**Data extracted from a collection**
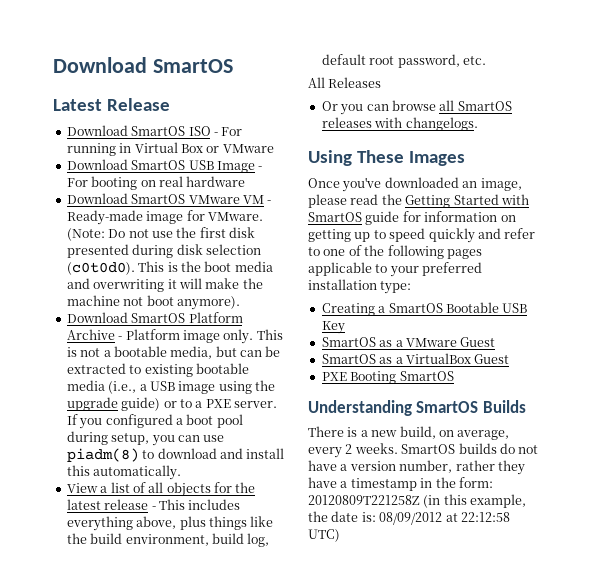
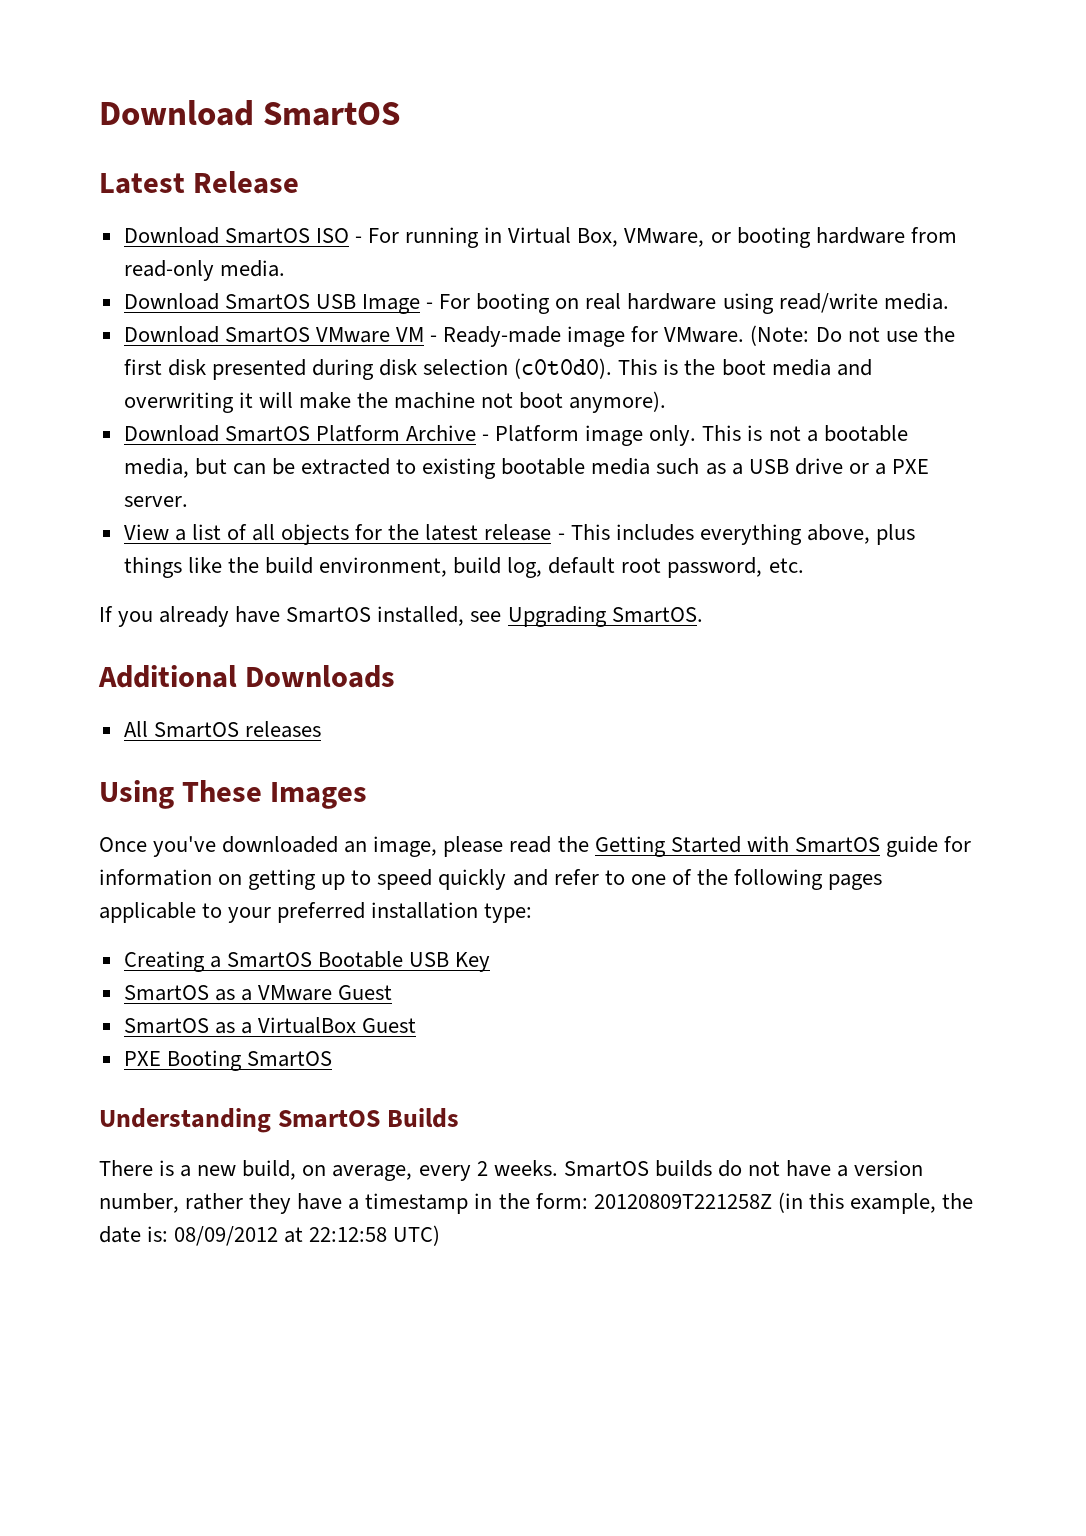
[180,144,274,153] Box or VMware -> [577,227,957,248] [123,260,285,281] Box, VMware, or booting hardware from read-only media.
(246, 181) none -> [722,293,949,314] using read/write media.
[108,380,275,394] [66,397,277,411] [66,414,243,429] [66,431,225,446] [66,448,285,462] [66,465,182,480] (i.e., a USB image using the upgrade guide) or to a PXE server. If you configured a boot pool during setup, you can use piadm(8) to download and install this automatically. -> [656,458,929,475] [123,496,188,507] such as a USB drive or a PXE server.
[308,77,382,88] [321,100,455,115] All Releases // Or you can browse all -> [99,606,703,627] [98,665,396,688] [123,721,148,737] If you already have SmartOS installed, see Upgrading SmartOS. // Additional Downloads // All
[374,117,478,131] with changelogs. -> (321, 729) none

**Activity**
Filter the entries down to the lines that include the string "using".

**Answer to this task**
(246, 181) none -> [722,293,949,314] using read/write media.
[108,380,275,394] [66,397,277,411] [66,414,243,429] [66,431,225,446] [66,448,285,462] [66,465,182,480] (i.e., a USB image using the upgrade guide) or to a PXE server. If you configured a boot pool during setup, you can use piadm(8) to download and install this automatically. -> [656,458,929,475] [123,496,188,507] such as a USB drive or a PXE server.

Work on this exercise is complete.